Он ушел, и Абарчук сказал своему другу:
- Вспомнил ночью сына от первой жены. Он, наверное, на фронт пошел.
Он наклонился к Неумолимову.
- Мне хочется, чтобы парень вырос хорошим коммунистом. Я вот думал,
встречусь с ним, скажу ему: помни, судьба твоего отца - случай, мелочь.
Дело партии - святое дело! Высшая закономерность эпохи!
- Он твою фамилию имеет?
- Нет, - ответил Абарчук, - я считал, что из него вырастет мещанин.
Накануне вечером и ночью он думал о Людмиле, ему хотелось видеть ее. Он
искал обрывки московских газет, вдруг прочтет: "лейтенант Анатолий
Абарчук". И ему станет ясно, что сын захотел носить фамилию отца.
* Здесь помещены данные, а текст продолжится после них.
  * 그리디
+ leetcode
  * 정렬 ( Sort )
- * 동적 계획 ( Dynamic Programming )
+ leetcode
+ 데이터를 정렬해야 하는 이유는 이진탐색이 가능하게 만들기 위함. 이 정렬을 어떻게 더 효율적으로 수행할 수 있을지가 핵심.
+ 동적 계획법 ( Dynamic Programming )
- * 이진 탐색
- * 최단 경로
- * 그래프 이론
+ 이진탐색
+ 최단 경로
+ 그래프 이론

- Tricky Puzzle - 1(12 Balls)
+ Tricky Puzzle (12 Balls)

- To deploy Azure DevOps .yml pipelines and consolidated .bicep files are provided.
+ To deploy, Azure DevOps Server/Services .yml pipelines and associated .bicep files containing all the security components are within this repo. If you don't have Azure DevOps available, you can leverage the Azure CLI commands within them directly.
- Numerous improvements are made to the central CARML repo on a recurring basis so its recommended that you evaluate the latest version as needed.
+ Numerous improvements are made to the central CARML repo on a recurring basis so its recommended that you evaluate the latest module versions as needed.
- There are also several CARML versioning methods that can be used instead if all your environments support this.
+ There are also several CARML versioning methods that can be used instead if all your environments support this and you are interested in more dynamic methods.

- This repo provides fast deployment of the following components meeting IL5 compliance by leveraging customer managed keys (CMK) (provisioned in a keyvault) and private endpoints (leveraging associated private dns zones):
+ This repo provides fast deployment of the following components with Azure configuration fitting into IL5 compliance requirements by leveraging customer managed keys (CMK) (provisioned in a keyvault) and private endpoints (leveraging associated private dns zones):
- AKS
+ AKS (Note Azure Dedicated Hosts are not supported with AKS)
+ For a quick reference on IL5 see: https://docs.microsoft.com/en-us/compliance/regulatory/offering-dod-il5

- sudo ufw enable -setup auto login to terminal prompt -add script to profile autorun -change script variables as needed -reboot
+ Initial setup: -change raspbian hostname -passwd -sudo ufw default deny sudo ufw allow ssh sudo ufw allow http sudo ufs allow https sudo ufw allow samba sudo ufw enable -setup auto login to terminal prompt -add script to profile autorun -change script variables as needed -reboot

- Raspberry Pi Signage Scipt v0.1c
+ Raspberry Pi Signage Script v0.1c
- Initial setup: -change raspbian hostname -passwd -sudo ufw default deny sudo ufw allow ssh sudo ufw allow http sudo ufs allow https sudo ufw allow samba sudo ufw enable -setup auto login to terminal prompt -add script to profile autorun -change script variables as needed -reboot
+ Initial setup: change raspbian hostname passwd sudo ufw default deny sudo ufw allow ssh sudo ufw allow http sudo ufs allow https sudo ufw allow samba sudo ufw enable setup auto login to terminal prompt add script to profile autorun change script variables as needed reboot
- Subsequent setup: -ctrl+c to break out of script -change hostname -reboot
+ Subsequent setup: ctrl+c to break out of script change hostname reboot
Впервые в жизни ему захотелось жалости к себе, и он представлял, как
подойдет к сыну, дыхание прервется, и он покажет рукой на горло: "Не могу
говорить".
Толя обнимет его, и он положит голову сыну на грудь и заплачет, без
стыда, горько, горько. И они так будут долго стоять, сын выше его на
голову...
Сын постоянно думал об отце. Он разыскал товарищей отца, узнал, как
отец участвовал в боях за революцию. Толя скажет: "Папа, папа, ты совсем
белый стал, какая у тебя худая, морщинистая шея... Все эти годы ты
боролся, ты вел великую, одинокую борьбу".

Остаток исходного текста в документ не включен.